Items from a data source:
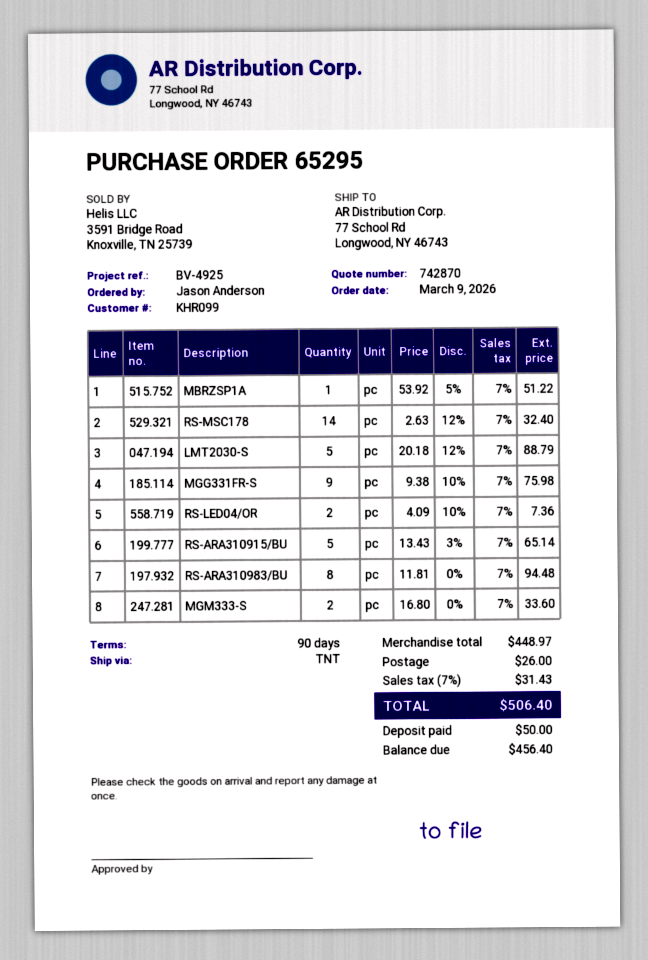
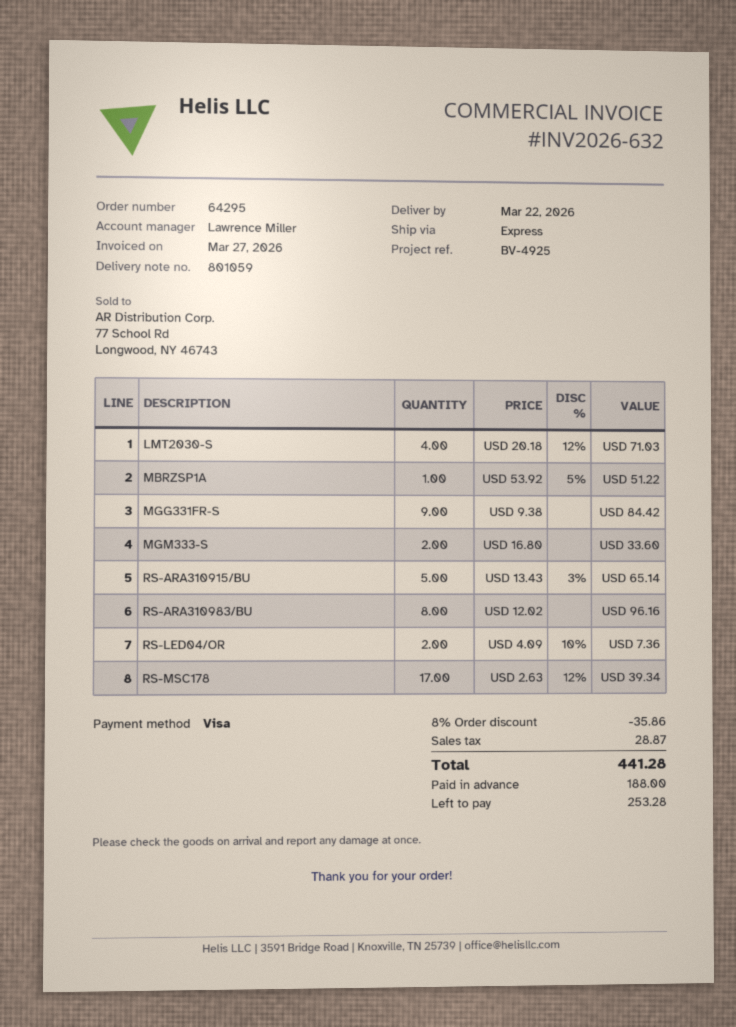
order number: 65295 -> 64295
shipping method: TNT -> express
RS-MSC178: 14 x 2.63 - 12% = 32.40 -> 17 x 2.63 - 12% = 39.34
LMT2030-S: 5 x 20.18 - 12% = 88.79 -> 4 x 20.18 - 12% = 71.03
MGG331FR-S: 9 x 9.38 - 10% = 75.98 -> 9 x 9.38 = 84.42
RS-ARA310983/BU: 8 x 11.81 = 94.48 -> 8 x 12.02 = 96.16
discount: none -> 8% = 35.86
shipping: 26.00 -> none
tax: 31.43 -> 28.87
total: 506.40 -> 441.28
deposit: 50.00 -> 188.00
balance: 456.40 -> 253.28

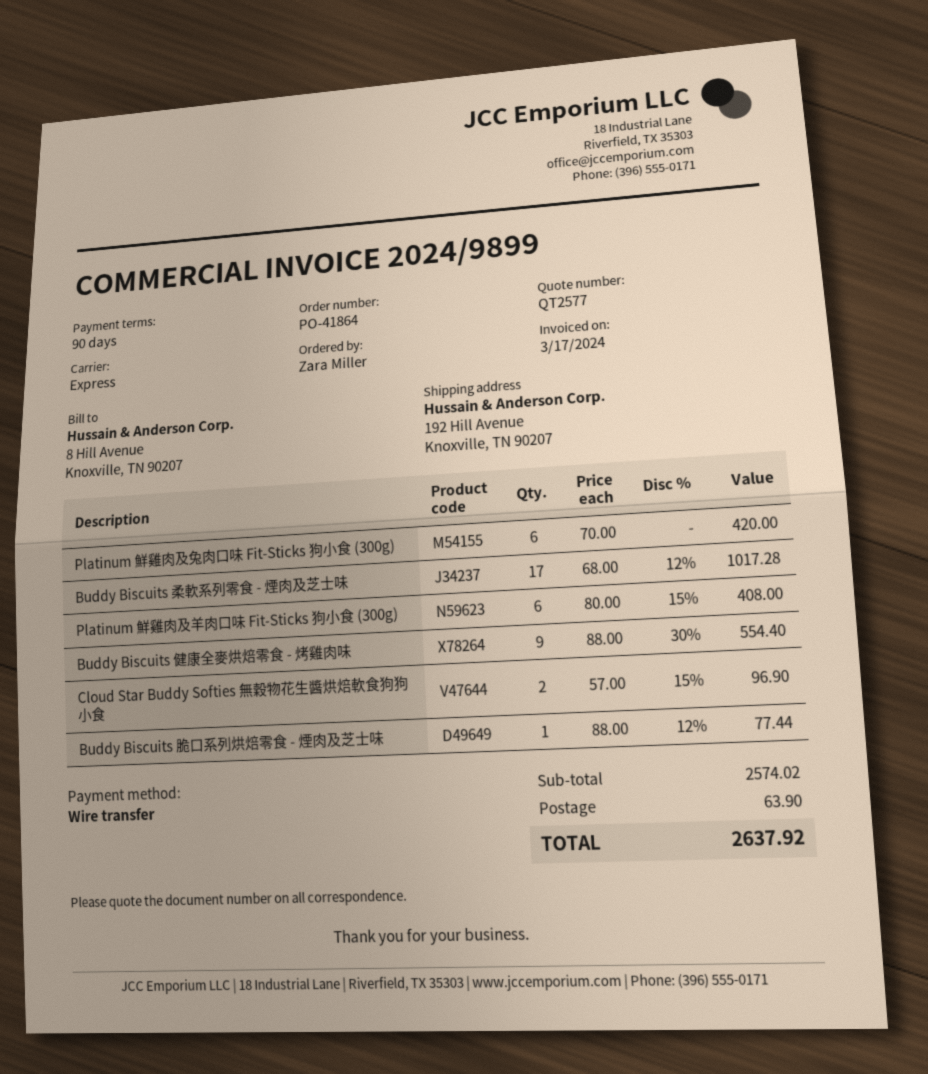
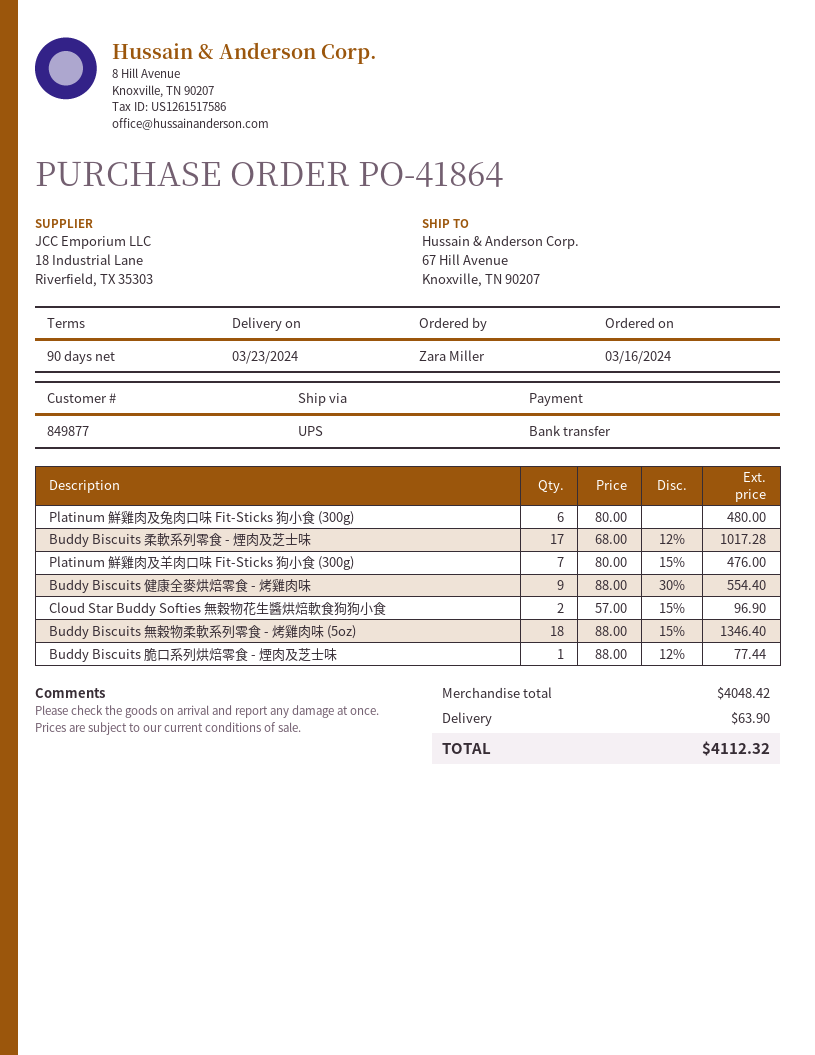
shipping method: express -> UPS
ship to: 192 Hill Avenue, Knoxville, TN 90207 -> 67 Hill Avenue, Knoxville, TN 90207
Platinum 鮮雞肉及兔肉口味 Fit-Sticks 狗小食 (300g): 6 x 70.00 = 420.00 -> 6 x 80.00 = 480.00
Platinum 鮮雞肉及羊肉口味 Fit-Sticks 狗小食 (300g): 6 x 80.00 - 15% = 408.00 -> 7 x 80.00 - 15% = 476.00
Buddy Biscuits 無穀物柔軟系列零食 - 烤雞肉味 (5oz): none -> 18 x 88.00 - 15% = 1346.40
subtotal: 2574.02 -> 4048.42
total: 2637.92 -> 4112.32

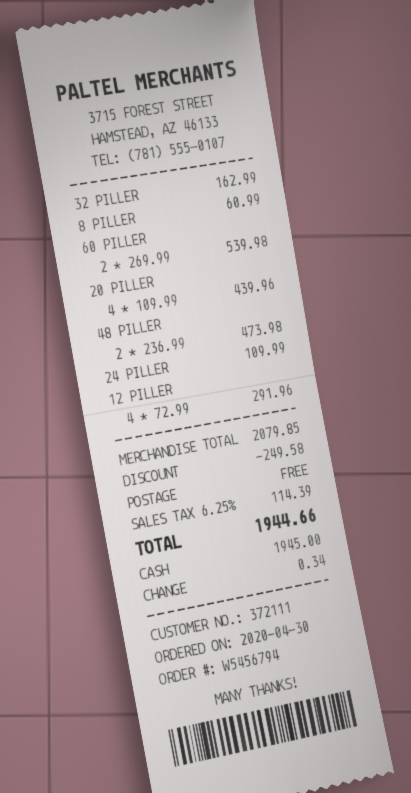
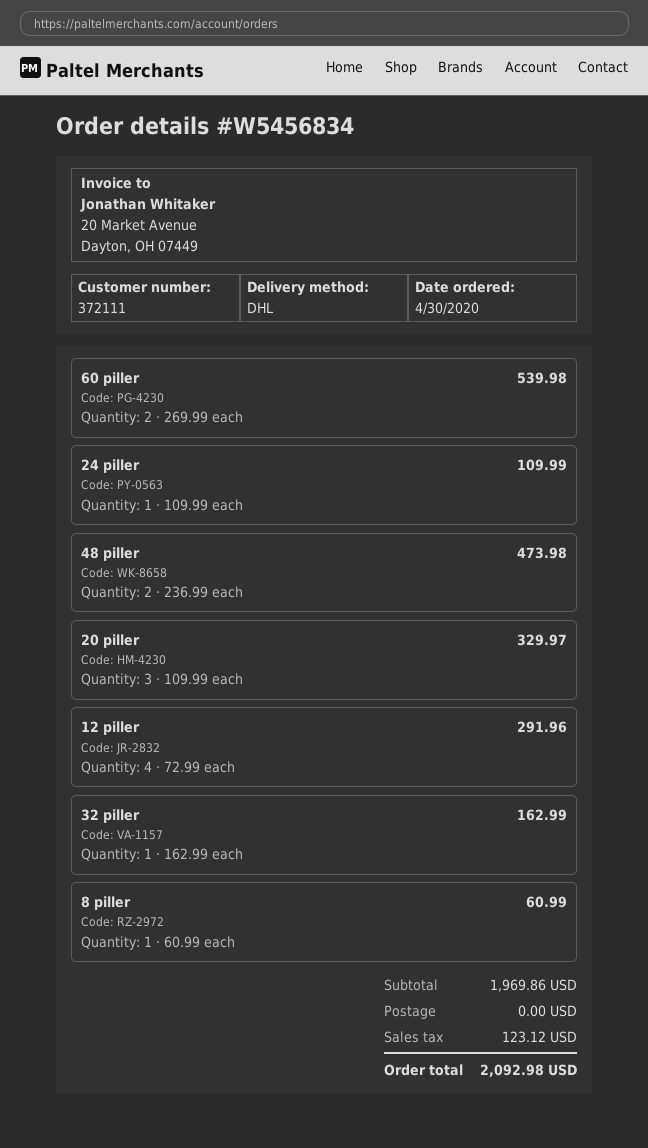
order number: W5456794 -> W5456834
20 PILLER: 4 x 109.99 = 439.96 -> 3 x 109.99 = 329.97
subtotal: 2079.85 -> 1969.86
discount: 249.58 -> none
tax: 114.39 -> 123.12
total: 1944.66 -> 2092.98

WORK ITEM: Pull each line containing "order" from the records.

RESPONSE TO THIS TASK:
order number: 65295 -> 64295
order number: W5456794 -> W5456834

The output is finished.